Category ArchiveProductivity
Personal & Productivity 11 Mar 2007 01:03 pm
Planning for what's real rather than what's ideal
I've made a lot of plans over the last six years. Dozens of times I've made a plan only to change it later, or discard it entirely. I've finished maybe 25% of the things that I've started. That's not a good record. Yeah, I've got ADD, but that's not excuse in my opinion. It can perhaps explain the problem but it certainly doesn't help solve it. On the plus side of these failures, though — I start lots of things. Probably 3-4x as many projects as the "average" 20-something. So I've probably had a similar number of successes as the average person my age.
Looking back over all the discarded ideas, I've noticed a trend: I've always planned for what my ideal self, rather than my real self.
In short, I've planned to fail.
Having a fairly simple life over the last 18 months, I've had a lot of time to do self-inventory, assessing my own weaknesses and strengths. I'm happy to report that my strengths more than outweigh my weaknesses, but to be truthful, consistency is not one of these strengths.
I'm getting better, but I'm nowhere near my ideal. Which brings me to the point of this post — every time I have planned to:
- Return to school
- Be consistent with my finances
- Start saving money on a set schedule
- Go to the gym or exercising regularly
- Et cetera
I have not accounted for my own inconsistency in the original equation. I am great at digging myself out of holes, but I suck at climbing mountains.
So for someone who is largely on flat ground now — neither in a hole nor on top of Mt Kilimanjaro — how do I proceed? I'm at a crossroads in life right now, in a very real sense. I have two paths before me: one leads to great wealth, and one leads to a lot of hard work and an uncertain future.
The path to great wealth is the path of least resistance, ironically enough. But I don't care to choose this path. The other path requires much more work, but the personal rewards are far greater.
I don't have any solutions to my conundrum. How does one build in mechanisms to overcome one's own shortcomings? Wanting something badly clearly isn't enough. I have some possible solutions, but I don't know how well they will work in practice. In this regard, I am looking for some advice from people wiser than I am, who learned at some point how to get out of their own way.
Accountability
I like building systems. Systems take the thinking (and sometimes doing) out of everyday tasks. This can be simple: write down the instructions on how to program the garage door code so you don't have to re-figure it out every time. Or it can be complex: set up an automated task to execute which removes 1) doing the task by hand and 2) remembering to do it on time.
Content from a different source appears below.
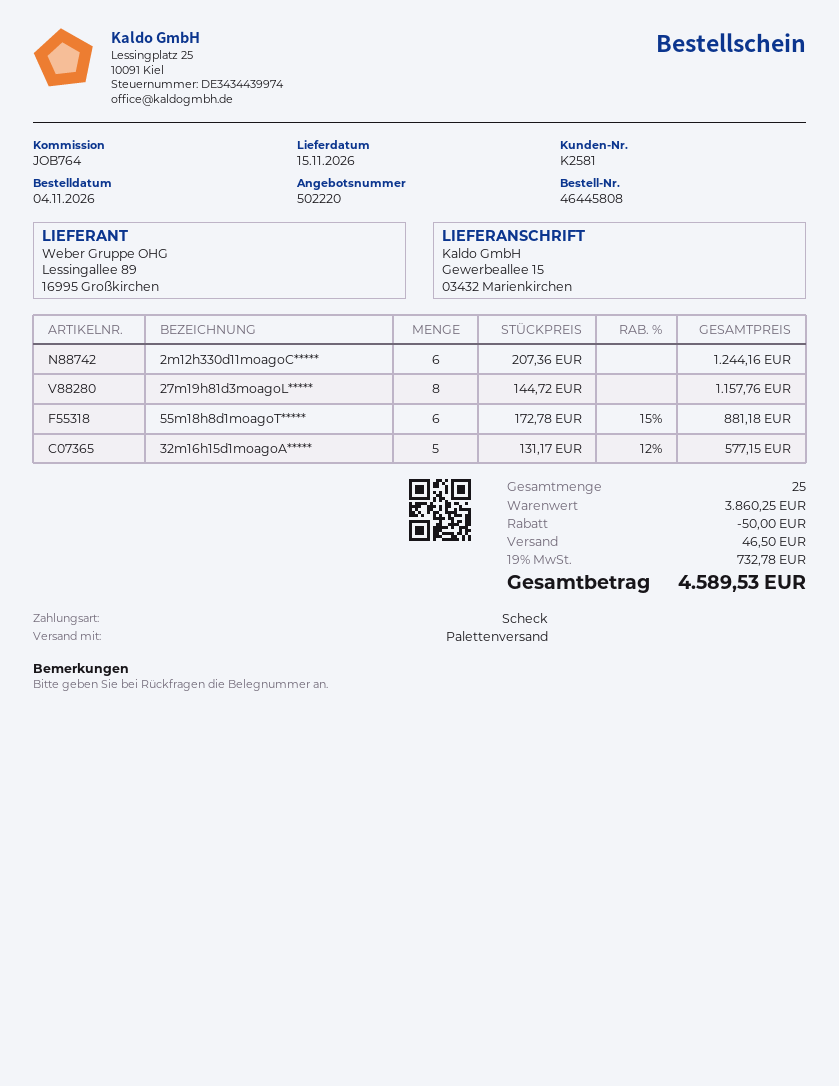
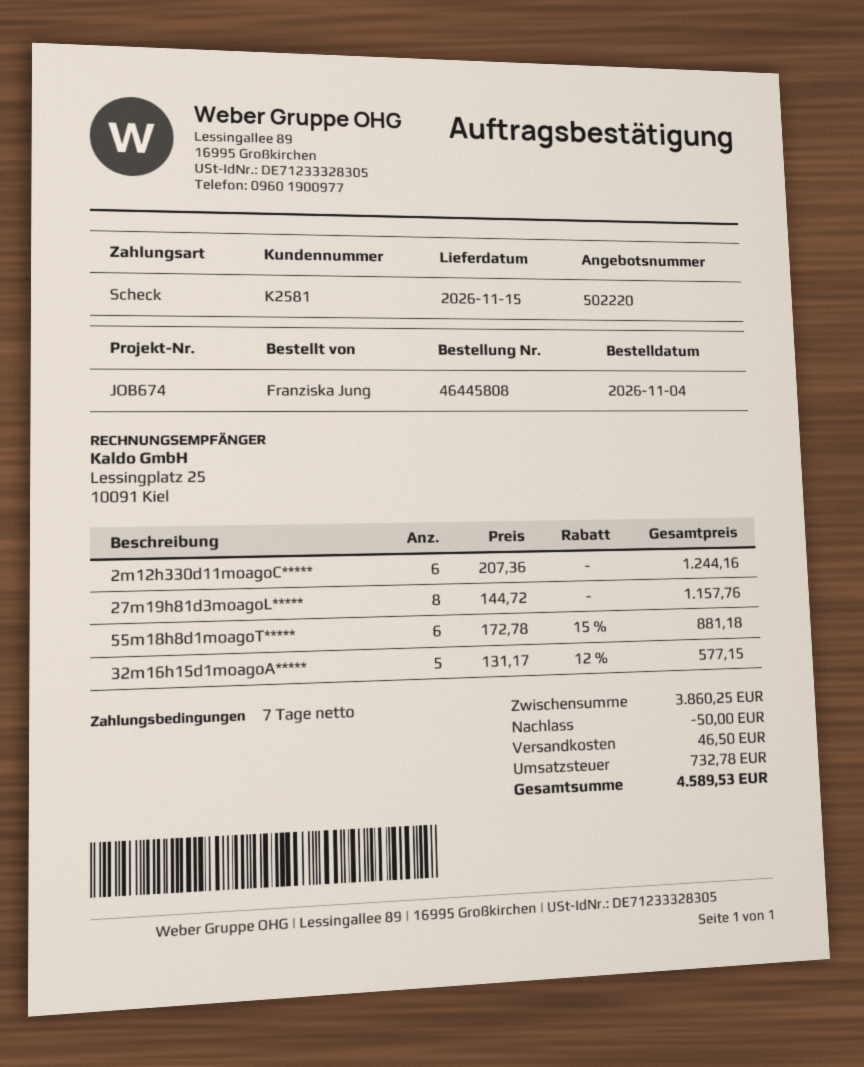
reference: JOB764 -> JOB674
I like systems. Building systems in my personal life has helped me overcome many of my weaknesses in the last 18 months. But I never build in accountability, so I have failed at the Hard Stuff.
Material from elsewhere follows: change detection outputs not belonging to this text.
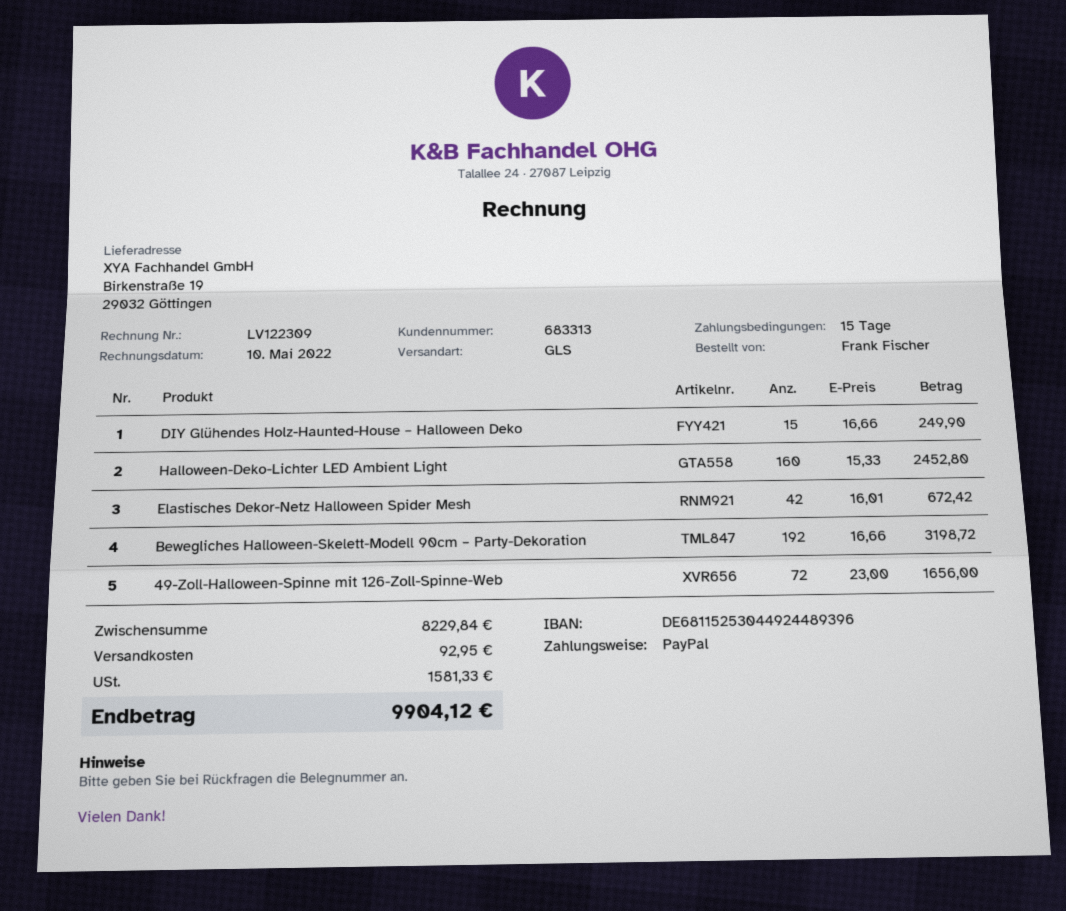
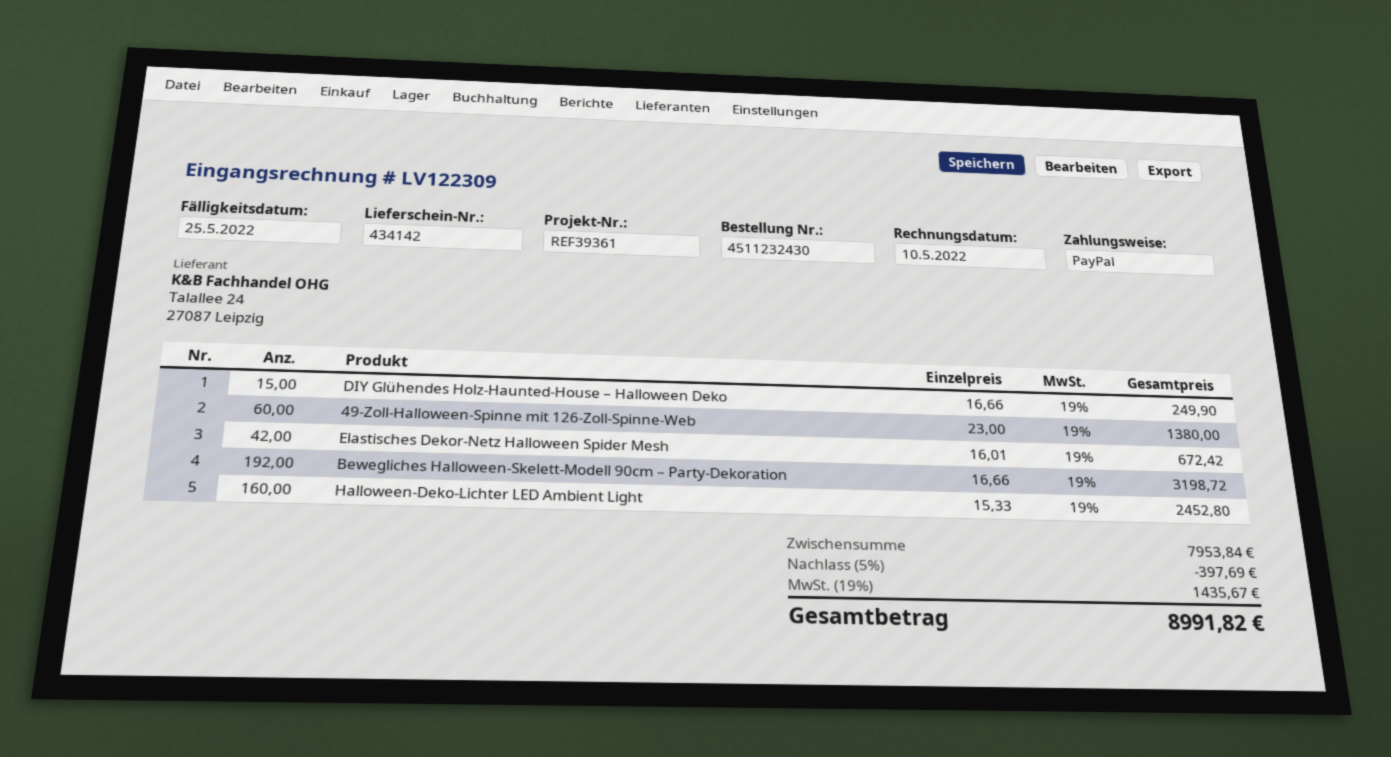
49-Zoll-Halloween-Spinne mit 126-Zoll-Spinne-Web: 72 x 23.00 = 1656.00 -> 60 x 23.00 = 1380.00
subtotal: 8229.84 -> 7953.84
discount: none -> 5% = 397.69
shipping: 92.95 -> none
tax: 1581.33 -> 1435.67
total: 9904.12 -> 8991.82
I always accomplish more when there is an outside force compelling me to do or accomplish something. I succeeded in high school simply because you'd get detention if you skipped class. (No, I never really studied.) College, of course, is a different story. Hence my spectacular academic implosion since I graduated from high school — I never went to class and barely studied.
But accountability is uncomfortable.
Inconsistency
I blow with the wind. This doesn't mean I follow the crowd, it just means that I'm not consistent about doing anything. Whether that's backing up my computer, or going to the gym, or writing for Ars for an appreciable length of time — inconsistency is my biggest weakness. I am starting to chip away at it with the help of the people in my life, and by immersing myself in positive media, but I'm still far from where I'd like to be, and I am afraid that this inconsistency coupled with a lack of accountability will continue to haunt me moving forward.
So much so that I am almost afraid to try something new, or plan something truly ambitious, because looking at my past, I know what I will do: give up about 3 weeks in, or at least start seriously slacking off. This is a new feeling for me, because I've always been one to jump in with both feet, probably because easy come, easy go, right?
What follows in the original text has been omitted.